Google just dropped a compression algorithm that makes AI 8x faster while using 6x less memory. Zero accuracy loss.
It's called TurboQuant. Here's why it matters in plain English:
Every time you talk to ChatGPT or any AI, the model has to remember everything you've said in the conversation. That memory is called the "key-value cache." The longer the conversation, the bigger the cache, the more expensive it gets to run.
This is the single biggest bottleneck in AI right now. A 128,000-word conversation on a large model eats 40GB of GPU memory just for that one user. Scale that to thousands of users and you're burning millions in compute costs reprocessing the same data over and over.

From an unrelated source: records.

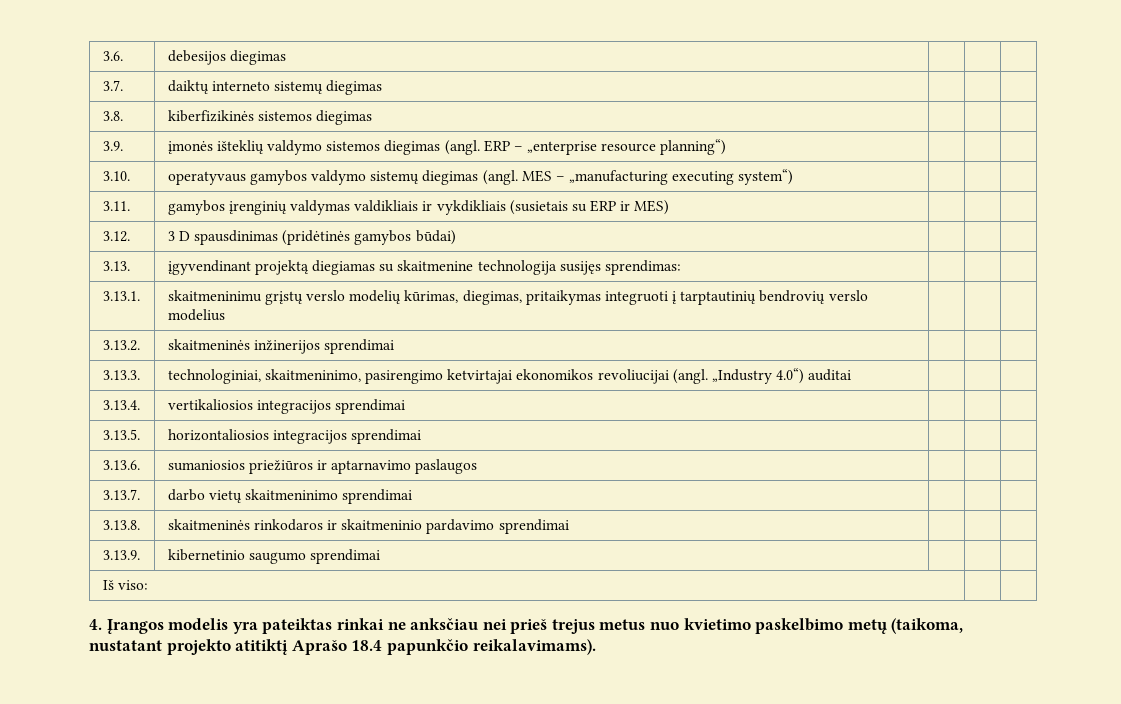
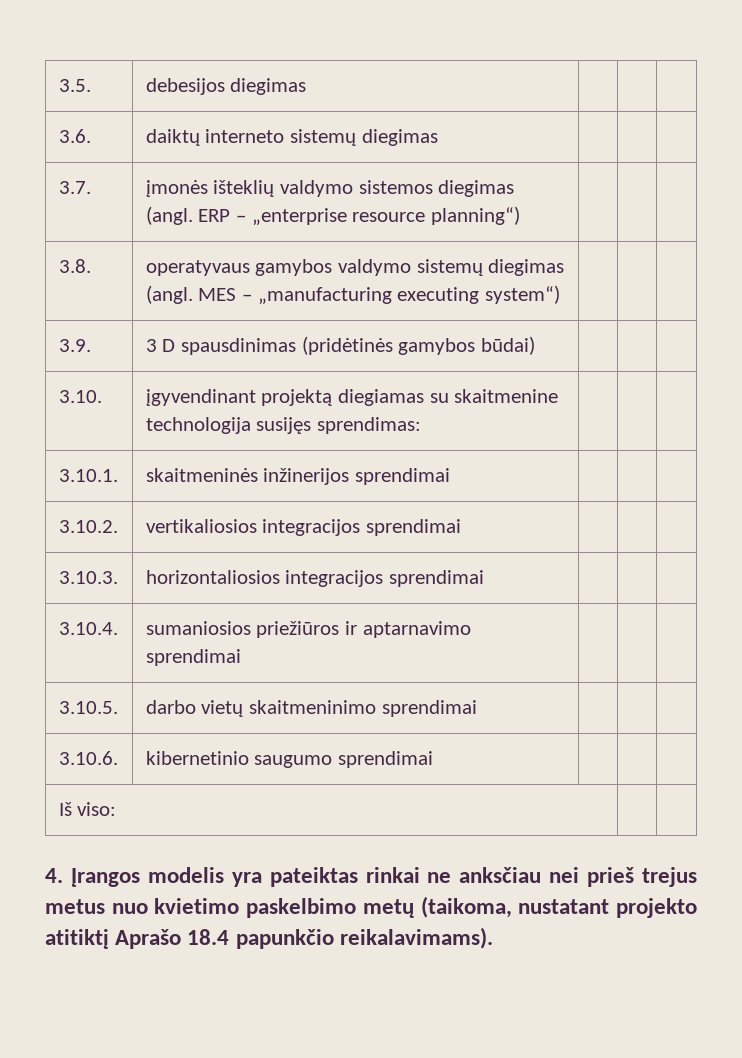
- 3.6. | debesijos diegimas | | |
+ 3.5. | debesijos diegimas | | |
- 3.7. | daiktų interneto sistemų diegimas | | |
+ 3.6. | daiktų interneto sistemų diegimas | | |
- 3.8. | kiberfizikinės sistemos diegimas | | |
- 3.9. | įmonės išteklių valdymo sistemos diegimas (angl. ERP – „enterprise resource planning“) | | |
+ 3.7. | įmonės išteklių valdymo sistemos diegimas (angl. ERP – „enterprise resource planning“) | | |
- 3.10. | operatyvaus gamybos valdymo sistemų diegimas (angl. MES – „manufacturing executing system“) | | |
+ 3.8. | operatyvaus gamybos valdymo sistemų diegimas (angl. MES – „manufacturing executing system“) | | |
- 3.11. | gamybos įrenginių valdymas valdikliais ir vykdikliais (susietais su ERP ir MES) | | |
- 3.12. | 3 D spausdinimas (pridėtinės gamybos būdai) | | |
+ 3.9. | 3 D spausdinimas (pridėtinės gamybos būdai) | | |
- 3.13. | įgyvendinant projektą diegiamas su skaitmenine technologija susijęs sprendimas: | | |
+ 3.10. | įgyvendinant projektą diegiamas su skaitmenine technologija susijęs sprendimas: | | |
- 3.13.1. | skaitmeninimu grįstų verslo modelių kūrimas, diegimas, pritaikymas integruoti į tarptautinių bendrovių verslo modelius | | |
- 3.13.2. | skaitmeninės inžinerijos sprendimai | | |
- 3.13.3. | technologiniai, skaitmeninimo, pasirengimo ketvirtajai ekonomikos revoliucijai (angl. „Industry 4.0“) auditai | | |
- 3.13.4. | vertikaliosios integracijos sprendimai | | |
+ 3.10.1. | skaitmeninės inžinerijos sprendimai | | |
+ 3.10.2. | vertikaliosios integracijos sprendimai | | |
- 3.13.5. | horizontaliosios integracijos sprendimai | | |
+ 3.10.3. | horizontaliosios integracijos sprendimai | | |
- 3.13.6. | sumaniosios priežiūros ir aptarnavimo paslaugos | | |
- 3.13.7. | darbo vietų skaitmeninimo sprendimai | | |
+ 3.10.4. | sumaniosios priežiūros ir aptarnavimo sprendimai | | |
+ 3.10.5. | darbo vietų skaitmeninimo sprendimai | | |
- 3.13.8. | skaitmeninės rinkodaros ir skaitmeninio pardavimo sprendimai | | |
- 3.13.9. | kibernetinio saugumo sprendimai | | |
+ 3.10.6. | kibernetinio saugumo sprendimai | | |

TurboQuant compresses that memory down to just 3 bits per value (from 32 bits) without losing any quality. Independent developers tested it within hours and got exact matches against full-precision output.
What this actually means:
- AI models that needed a $10,000 workstation could now run on a MacBook
- Always-on AI agents become dramatically cheaper to operate
- Open-source models that were too big for consumer hardware suddenly fit
- The cost curve for every company running AI infrastructure just shifted
Developers are already porting it to Apple Silicon. No retraining required. It drops into existing AI systems without modification.
The AI cost problem isn't being solved by building bigger data centers. It's being solved by mathematicians figuring out how to do more with less.